- Exercise details: The copy you produce must hold every record exactly, and none of the images.

-=-=-

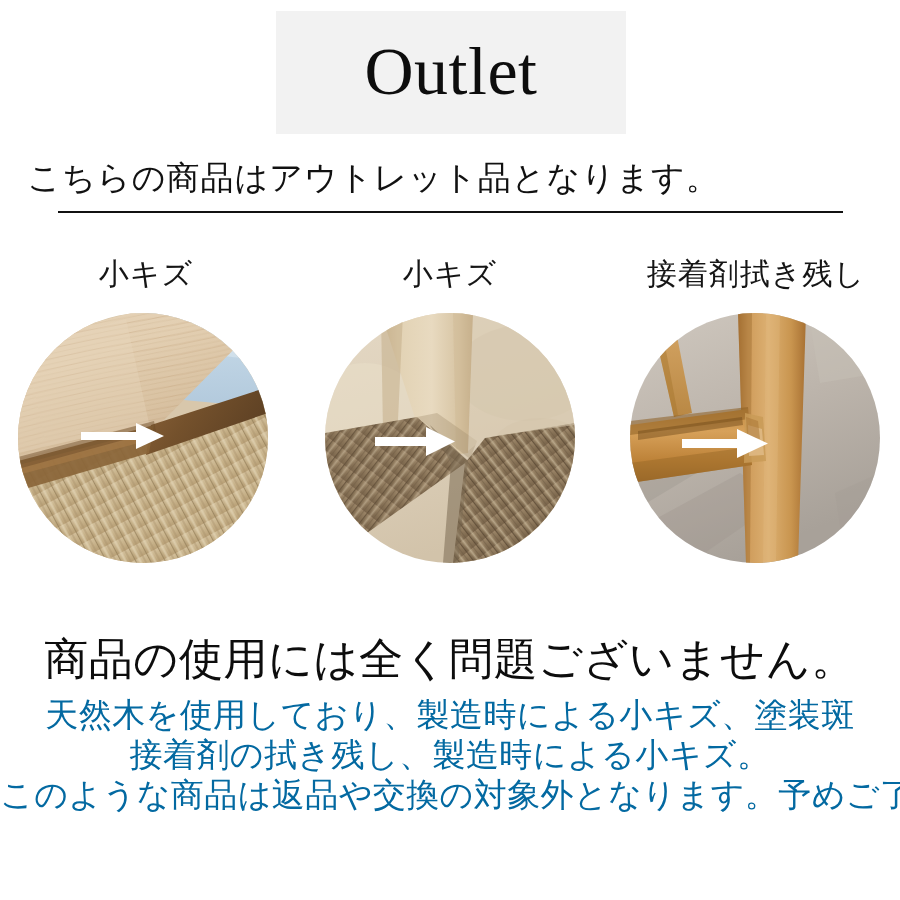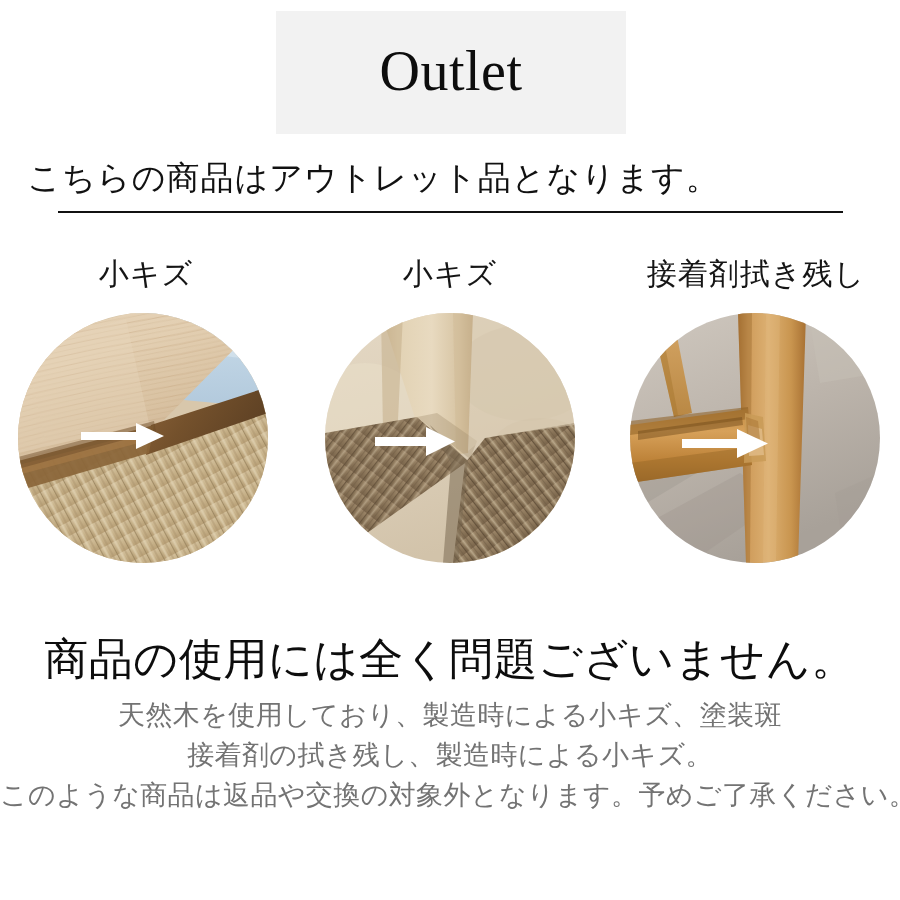--- a/index.html
+++ b/index.html
@@ -30,21 +30,21 @@
     top: 11px;
     width: 350px;
     height: 123px;
     background: #f2f2f2;
     display: flex;
     align-items: center;
     justify-content: center;
   }
   .title-text {
     font-family: "Liberation Serif", "DejaVu Serif", serif;
-    font-size: 56px;
+    font-size: 68px;
     line-height: 1;
     font-weight: 400;
     color: #0d0d0d;
     letter-spacing: 0.5px;
     white-space: nowrap;
     transform: translateY(-2px);
   }
 
   
   .subtitle-wrap {
@@ -143,23 +143,23 @@
   
   .body-wrap {
     position: absolute;
     left: 0;
     top: 695px;
     width: 900px;
     text-align: center;
   }
   .body-line {
     font-family: Liberation Serif, serif;
-    font-size: 27px;
+    font-size: 33px;
     line-height: 40px;
-    color: #737373;
+    color: #0369a1;
     letter-spacing: 0.4px;
     white-space: nowrap;
   }
 </style>
 </head>
 <body>
 
 <div class="page">
 
   <div class="title-band">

-=-=-

- Answer space:
--- a/index.html
+++ b/index.html
@@ -30,21 +30,21 @@
     top: 11px;
     width: 350px;
     height: 123px;
     background: #f2f2f2;
     display: flex;
     align-items: center;
     justify-content: center;
   }
   .title-text {
     font-family: "Liberation Serif", "DejaVu Serif", serif;
-    font-size: 56px;
+    font-size: 68px;
     line-height: 1;
     font-weight: 400;
     color: #0d0d0d;
     letter-spacing: 0.5px;
     white-space: nowrap;
     transform: translateY(-2px);
   }
 
   
   .subtitle-wrap {
@@ -143,23 +143,23 @@
   
   .body-wrap {
     position: absolute;
     left: 0;
     top: 695px;
     width: 900px;
     text-align: center;
   }
   .body-line {
     font-family: Liberation Serif, serif;
-    font-size: 27px;
+    font-size: 33px;
     line-height: 40px;
-    color: #737373;
+    color: #0369a1;
     letter-spacing: 0.4px;
     white-space: nowrap;
   }
 </style>
 </head>
 <body>
 
 <div class="page">
 
   <div class="title-band">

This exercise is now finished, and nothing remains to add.